## [Exercise goal]
Select the lines of the records containing the word "compiler" and list them.

Records shown: Begin

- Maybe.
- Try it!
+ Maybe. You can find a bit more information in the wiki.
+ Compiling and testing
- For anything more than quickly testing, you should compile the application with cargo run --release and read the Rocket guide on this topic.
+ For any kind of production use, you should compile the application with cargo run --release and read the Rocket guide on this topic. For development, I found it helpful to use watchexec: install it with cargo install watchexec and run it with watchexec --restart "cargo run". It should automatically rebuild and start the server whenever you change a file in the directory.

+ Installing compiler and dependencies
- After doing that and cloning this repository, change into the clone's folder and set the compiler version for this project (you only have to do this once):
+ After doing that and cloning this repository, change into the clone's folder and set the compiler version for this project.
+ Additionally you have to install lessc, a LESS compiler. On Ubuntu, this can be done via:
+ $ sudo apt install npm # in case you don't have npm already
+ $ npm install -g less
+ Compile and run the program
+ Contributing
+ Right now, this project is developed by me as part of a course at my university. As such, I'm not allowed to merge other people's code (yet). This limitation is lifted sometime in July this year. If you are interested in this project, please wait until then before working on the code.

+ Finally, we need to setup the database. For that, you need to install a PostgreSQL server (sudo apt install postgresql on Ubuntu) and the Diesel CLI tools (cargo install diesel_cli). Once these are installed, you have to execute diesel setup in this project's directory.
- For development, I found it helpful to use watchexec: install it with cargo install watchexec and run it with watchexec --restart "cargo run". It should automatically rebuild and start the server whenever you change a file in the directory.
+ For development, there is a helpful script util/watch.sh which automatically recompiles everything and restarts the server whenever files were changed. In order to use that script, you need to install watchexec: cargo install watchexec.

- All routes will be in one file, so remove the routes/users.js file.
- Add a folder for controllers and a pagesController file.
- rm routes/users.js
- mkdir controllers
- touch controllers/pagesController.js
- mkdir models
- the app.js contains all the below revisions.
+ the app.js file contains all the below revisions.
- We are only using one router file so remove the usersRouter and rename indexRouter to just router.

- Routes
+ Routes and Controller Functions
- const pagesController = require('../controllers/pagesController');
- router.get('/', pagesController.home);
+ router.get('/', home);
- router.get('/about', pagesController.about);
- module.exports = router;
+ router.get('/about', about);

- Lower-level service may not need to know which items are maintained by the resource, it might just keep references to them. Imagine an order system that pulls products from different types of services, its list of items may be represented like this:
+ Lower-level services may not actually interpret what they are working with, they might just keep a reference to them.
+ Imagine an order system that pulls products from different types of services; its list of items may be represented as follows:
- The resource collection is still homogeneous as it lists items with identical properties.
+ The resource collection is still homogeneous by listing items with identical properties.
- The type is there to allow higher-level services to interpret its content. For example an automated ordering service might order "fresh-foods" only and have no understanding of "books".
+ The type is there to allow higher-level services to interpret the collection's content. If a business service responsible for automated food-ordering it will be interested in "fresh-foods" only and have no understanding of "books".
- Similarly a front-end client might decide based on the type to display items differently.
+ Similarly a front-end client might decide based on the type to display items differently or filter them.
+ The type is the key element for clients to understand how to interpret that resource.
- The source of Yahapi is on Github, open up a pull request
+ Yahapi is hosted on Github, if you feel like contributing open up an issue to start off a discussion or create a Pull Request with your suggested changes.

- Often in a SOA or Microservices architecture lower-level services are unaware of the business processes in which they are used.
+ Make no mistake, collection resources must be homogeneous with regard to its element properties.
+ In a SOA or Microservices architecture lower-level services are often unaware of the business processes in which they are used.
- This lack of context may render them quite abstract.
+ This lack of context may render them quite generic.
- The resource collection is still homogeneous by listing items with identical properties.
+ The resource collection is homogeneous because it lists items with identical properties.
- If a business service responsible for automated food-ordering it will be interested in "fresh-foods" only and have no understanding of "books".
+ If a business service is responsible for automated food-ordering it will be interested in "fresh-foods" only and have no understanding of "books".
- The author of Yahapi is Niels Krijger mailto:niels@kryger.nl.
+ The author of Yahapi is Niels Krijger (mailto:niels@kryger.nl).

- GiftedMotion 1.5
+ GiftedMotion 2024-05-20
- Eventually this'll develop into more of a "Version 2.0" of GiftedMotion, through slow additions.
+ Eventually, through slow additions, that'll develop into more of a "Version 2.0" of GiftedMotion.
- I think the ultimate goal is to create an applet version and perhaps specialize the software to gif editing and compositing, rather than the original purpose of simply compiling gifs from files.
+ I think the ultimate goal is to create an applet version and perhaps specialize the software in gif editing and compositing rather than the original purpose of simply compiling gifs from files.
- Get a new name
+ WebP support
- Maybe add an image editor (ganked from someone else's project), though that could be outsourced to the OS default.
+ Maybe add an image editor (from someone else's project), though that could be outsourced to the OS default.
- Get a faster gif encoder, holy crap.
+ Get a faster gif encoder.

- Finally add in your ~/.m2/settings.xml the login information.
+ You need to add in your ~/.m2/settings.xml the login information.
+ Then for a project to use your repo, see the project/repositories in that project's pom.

Records shown: End

## [Exercise output]
+ Installing compiler and dependencies
- After doing that and cloning this repository, change into the clone's folder and set the compiler version for this project (you only have to do this once):
+ After doing that and cloning this repository, change into the clone's folder and set the compiler version for this project.
+ Additionally you have to install lessc, a LESS compiler. On Ubuntu, this can be done via:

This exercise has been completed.